[Edit tracking data]
----------

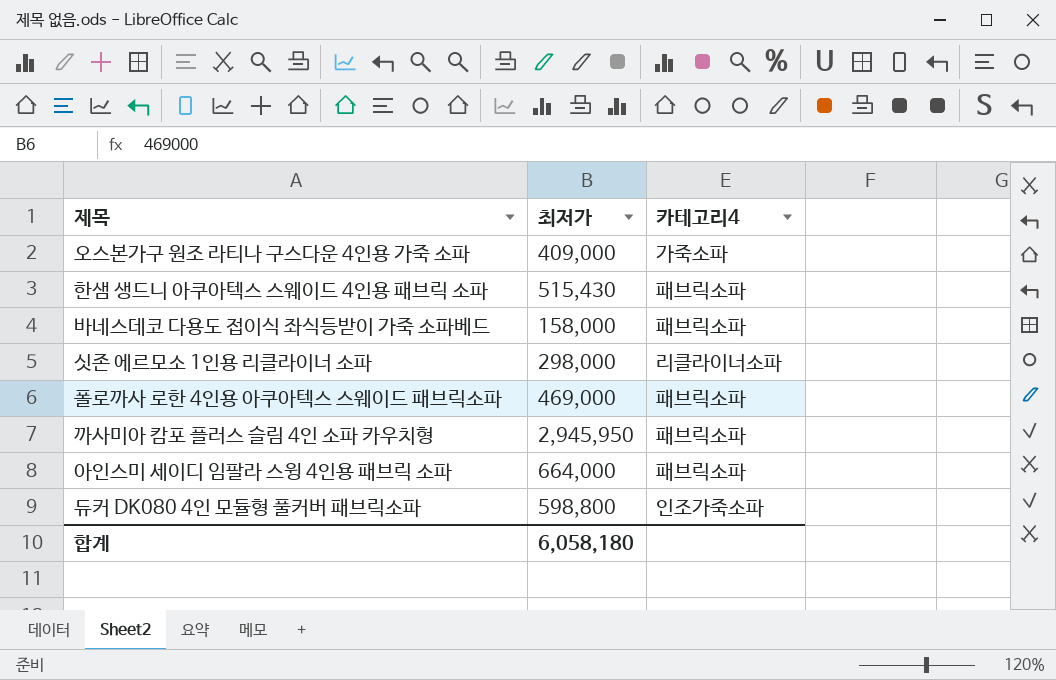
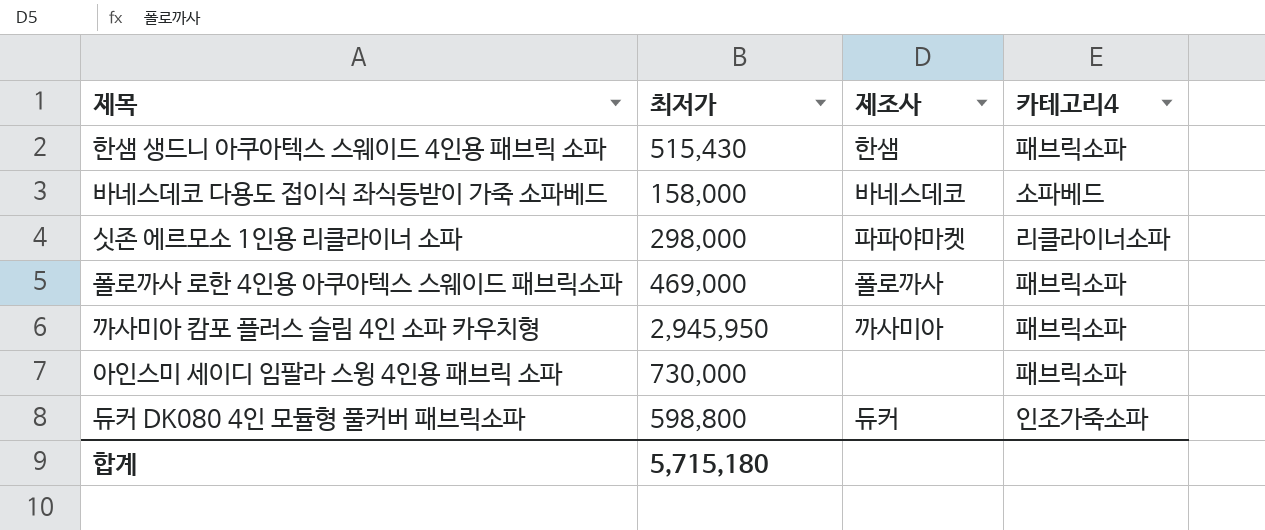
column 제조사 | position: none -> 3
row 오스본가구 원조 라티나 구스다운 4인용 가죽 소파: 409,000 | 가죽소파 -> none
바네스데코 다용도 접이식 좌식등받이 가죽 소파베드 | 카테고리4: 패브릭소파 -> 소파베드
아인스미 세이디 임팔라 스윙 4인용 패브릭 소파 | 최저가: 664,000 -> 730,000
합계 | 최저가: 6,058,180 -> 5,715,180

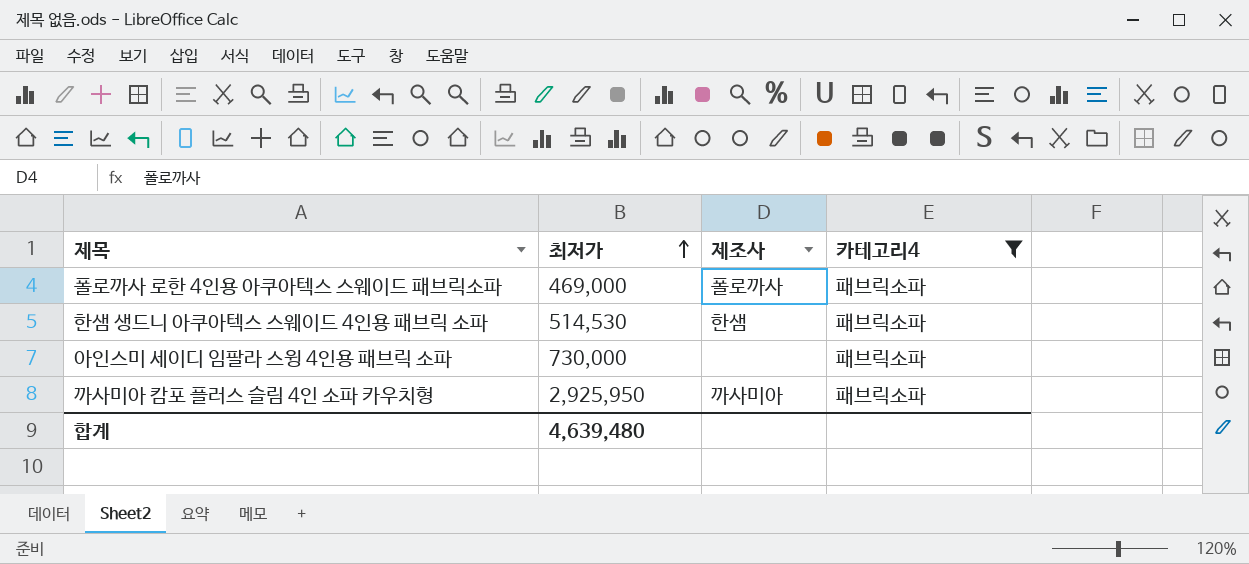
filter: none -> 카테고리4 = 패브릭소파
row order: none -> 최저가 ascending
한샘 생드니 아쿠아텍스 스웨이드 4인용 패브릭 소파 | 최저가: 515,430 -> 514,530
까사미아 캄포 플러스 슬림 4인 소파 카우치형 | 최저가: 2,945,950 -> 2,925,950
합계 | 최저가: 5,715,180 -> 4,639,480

----------

**What is needed:**
A word-for-word copy of every entry, with the pictures left out, is the required answer.

**Result below:**
column 제조사 | position: none -> 3
row 오스본가구 원조 라티나 구스다운 4인용 가죽 소파: 409,000 | 가죽소파 -> none
바네스데코 다용도 접이식 좌식등받이 가죽 소파베드 | 카테고리4: 패브릭소파 -> 소파베드
아인스미 세이디 임팔라 스윙 4인용 패브릭 소파 | 최저가: 664,000 -> 730,000
합계 | 최저가: 6,058,180 -> 5,715,180

filter: none -> 카테고리4 = 패브릭소파
row order: none -> 최저가 ascending
한샘 생드니 아쿠아텍스 스웨이드 4인용 패브릭 소파 | 최저가: 515,430 -> 514,530
까사미아 캄포 플러스 슬림 4인 소파 카우치형 | 최저가: 2,945,950 -> 2,925,950
합계 | 최저가: 5,715,180 -> 4,639,480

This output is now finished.